Task brief
What is needed is a verbatim copy of the data, minus the pictures.

Material for this task
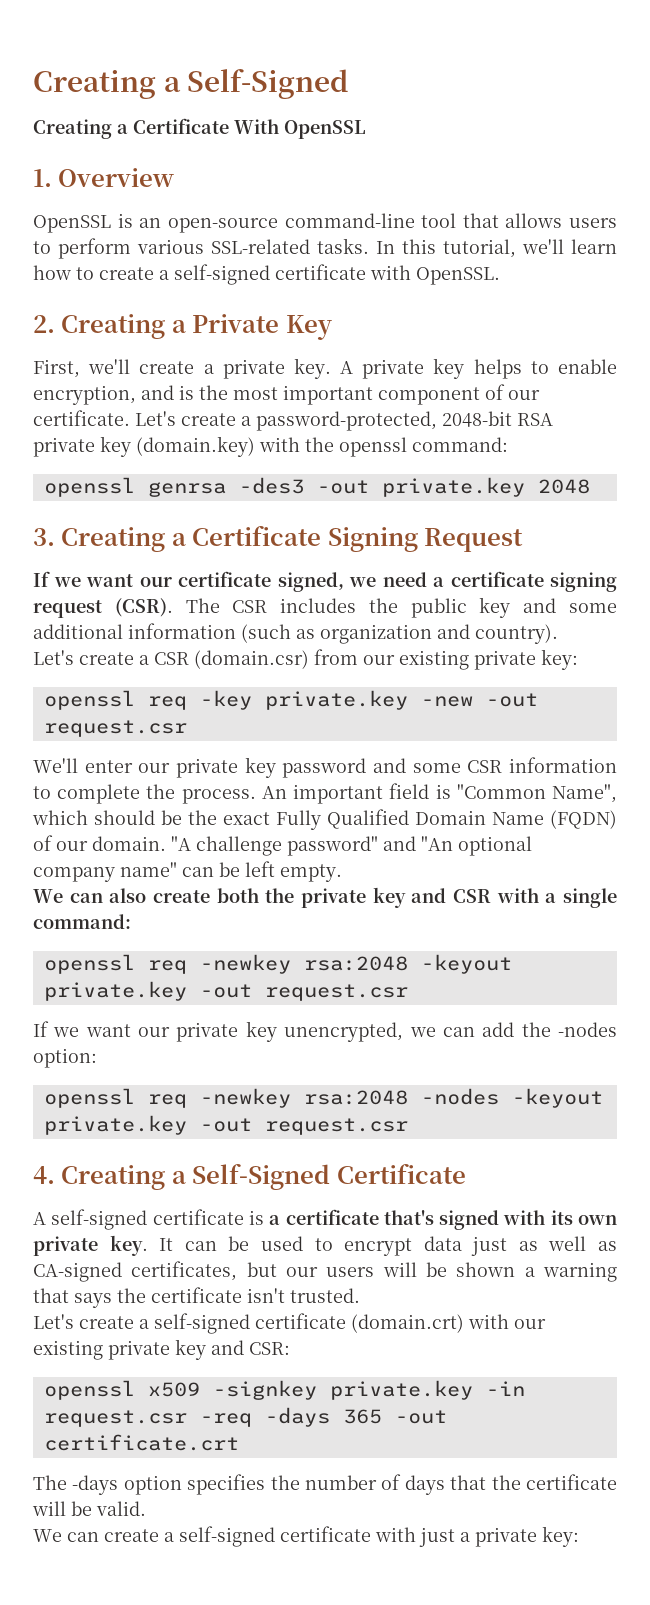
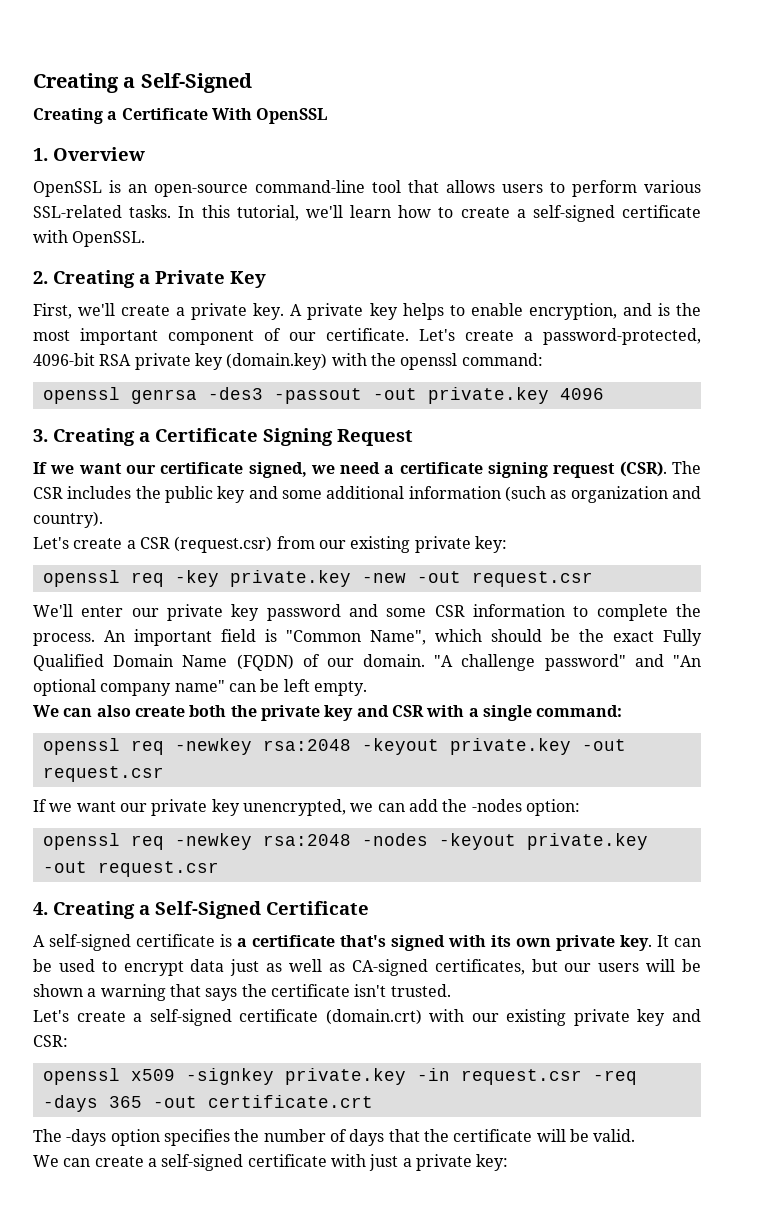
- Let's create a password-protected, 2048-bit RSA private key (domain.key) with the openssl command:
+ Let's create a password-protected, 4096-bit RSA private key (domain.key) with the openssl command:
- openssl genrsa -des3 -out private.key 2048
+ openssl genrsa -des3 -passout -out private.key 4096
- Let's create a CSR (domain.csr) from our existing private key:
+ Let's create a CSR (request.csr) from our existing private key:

Your response
- Let's create a password-protected, 2048-bit RSA private key (domain.key) with the openssl command:
+ Let's create a password-protected, 4096-bit RSA private key (domain.key) with the openssl command:
- openssl genrsa -des3 -out private.key 2048
+ openssl genrsa -des3 -passout -out private.key 4096
- Let's create a CSR (domain.csr) from our existing private key:
+ Let's create a CSR (request.csr) from our existing private key:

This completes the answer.